Les chercheurs savent relativement peu comment et pourquoi les gens choisissent l’euthanasie pour les animaux atteints de maladies chroniques et ce qui détermine le point de décision. Mais il est probable que les jugements sur la qualité de vie d’un animal motivent souvent la décision de demander l’euthanasie, que ces jugements en matière de qualité de vie soient guidés par une sorte d’évaluation formalisée ou simplement par un jugement gestalt rendu par les propriétaires d’animaux la vie de l’animal. La nature de vie et de mort de ces jugements suggère l’importance profonde d’avoir de telles évaluations aussi justes que possible. J’ai écrit ailleurs sur l’utilisation et l’abus des évaluations de la qualité de vie et j’ai souligné certaines des limites et des avantages de tels outils. Ici, je veux souligner le fait que les évaluations de la qualité de vie peuvent parfois jouer un rôle démesuré dans les décisions d’euthanasier un animal de compagnie malade ou âgé.
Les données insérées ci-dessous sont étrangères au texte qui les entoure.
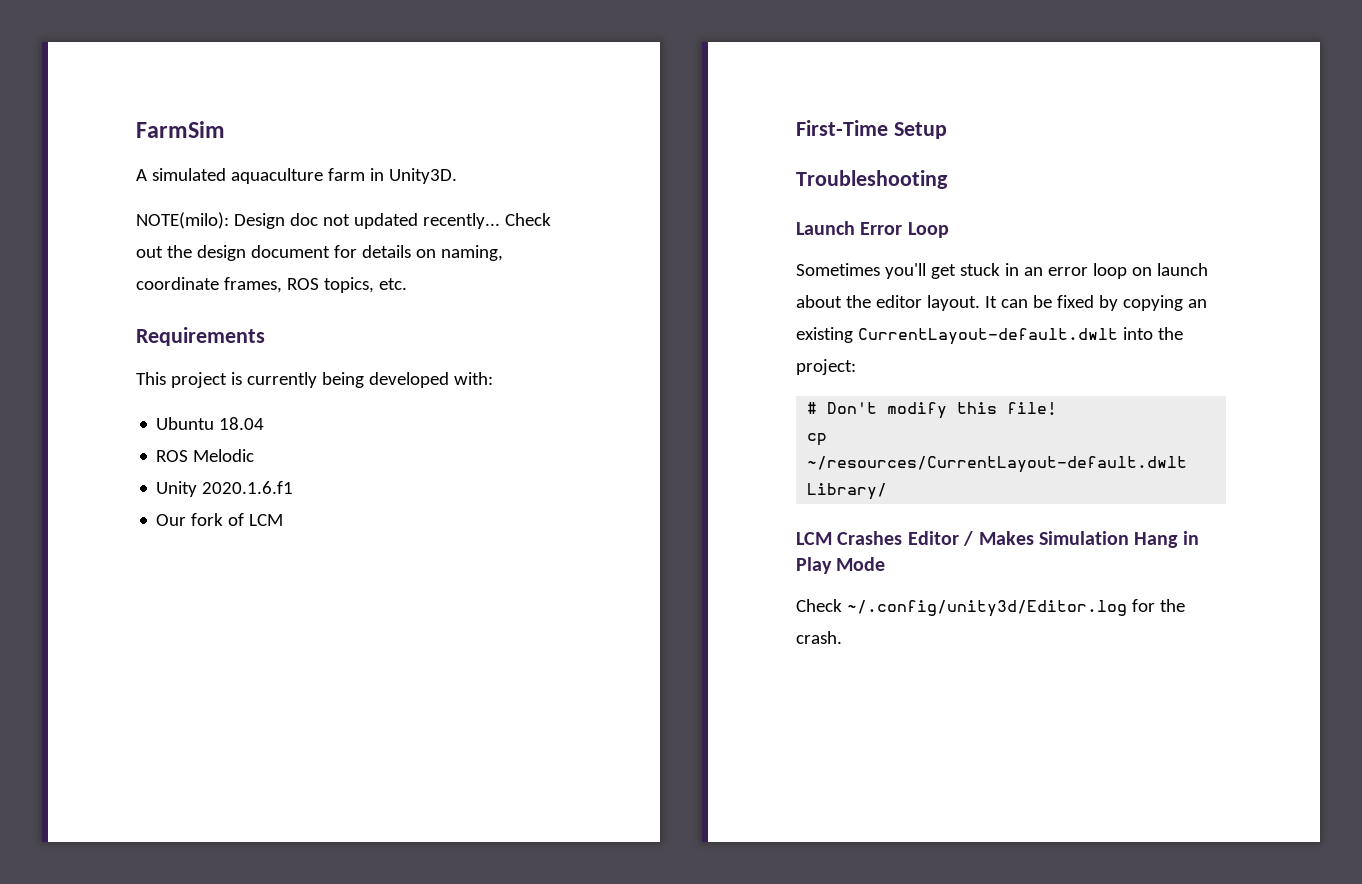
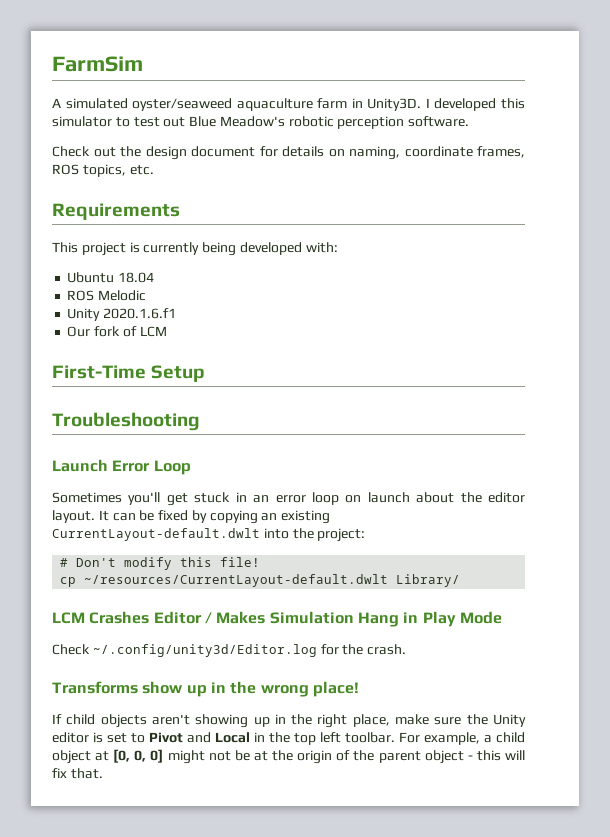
(226, 174) none -> [132,98,233,111] oyster/seaweed
[136,212,500,229] // NOTE(milo): Design doc not updated recently... -> [425,98,525,111] [52,116,470,129] I developed this simulator to test out Blue Meadow's robotic perception software. //
(842, 637) none -> [52,681,359,697] [52,714,527,728] [52,732,525,745] [52,749,526,764] [52,768,103,779] // Transforms show up in the wrong place! // If child objects aren't showing up in the right place, make sure the Unity editor is set to Pivot and Local in the top left toolbar. For example, a child object at [0, 0, 0] might not be at the origin of the parent object - this will fix that.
Ce qui inquiète le plus les propriétaires d’animaux, c’est que leur animal adoré souffre et ait désespérément besoin de conseils. En tant que personne qui a parcouru le dernier kilomètre avec deux chiens âgés, je peux attester de la difficulté de naviguer sur ce terrain. Malheureusement, les outils d’évaluation de la qualité de vie peuvent ne pas fournir le type de conseils dont nous avons vraiment besoin.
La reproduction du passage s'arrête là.